* [Work instructions]
Each of the following records is to be output exactly.

* [Code change snippets]
★ ★ ★ ★ ★

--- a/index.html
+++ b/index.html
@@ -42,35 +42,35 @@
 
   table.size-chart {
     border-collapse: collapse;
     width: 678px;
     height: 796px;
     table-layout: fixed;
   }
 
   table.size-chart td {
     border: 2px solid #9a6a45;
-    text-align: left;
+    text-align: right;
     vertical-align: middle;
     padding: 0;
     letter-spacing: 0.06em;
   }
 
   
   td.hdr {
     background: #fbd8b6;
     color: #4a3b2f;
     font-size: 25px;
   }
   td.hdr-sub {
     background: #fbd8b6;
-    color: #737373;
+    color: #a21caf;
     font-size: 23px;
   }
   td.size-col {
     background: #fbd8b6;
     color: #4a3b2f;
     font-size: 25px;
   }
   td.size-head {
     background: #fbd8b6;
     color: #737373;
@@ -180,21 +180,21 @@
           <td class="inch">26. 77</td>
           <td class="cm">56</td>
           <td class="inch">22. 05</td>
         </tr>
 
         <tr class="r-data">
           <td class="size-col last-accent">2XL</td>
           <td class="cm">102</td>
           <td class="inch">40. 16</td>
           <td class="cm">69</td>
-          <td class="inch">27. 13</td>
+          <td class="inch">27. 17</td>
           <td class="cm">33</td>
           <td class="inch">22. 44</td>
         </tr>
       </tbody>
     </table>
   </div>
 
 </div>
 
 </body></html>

★ ★ ★ ★ ★

* [Exercise response]
--- a/index.html
+++ b/index.html
@@ -42,35 +42,35 @@
 
   table.size-chart {
     border-collapse: collapse;
     width: 678px;
     height: 796px;
     table-layout: fixed;
   }
 
   table.size-chart td {
     border: 2px solid #9a6a45;
-    text-align: left;
+    text-align: right;
     vertical-align: middle;
     padding: 0;
     letter-spacing: 0.06em;
   }
 
   
   td.hdr {
     background: #fbd8b6;
     color: #4a3b2f;
     font-size: 25px;
   }
   td.hdr-sub {
     background: #fbd8b6;
-    color: #737373;
+    color: #a21caf;
     font-size: 23px;
   }
   td.size-col {
     background: #fbd8b6;
     color: #4a3b2f;
     font-size: 25px;
   }
   td.size-head {
     background: #fbd8b6;
     color: #737373;
@@ -180,21 +180,21 @@
           <td class="inch">26. 77</td>
           <td class="cm">56</td>
           <td class="inch">22. 05</td>
         </tr>
 
         <tr class="r-data">
           <td class="size-col last-accent">2XL</td>
           <td class="cm">102</td>
           <td class="inch">40. 16</td>
           <td class="cm">69</td>
-          <td class="inch">27. 13</td>
+          <td class="inch">27. 17</td>
           <td class="cm">33</td>
           <td class="inch">22. 44</td>
         </tr>
       </tbody>
     </table>
   </div>
 
 </div>
 
 </body></html>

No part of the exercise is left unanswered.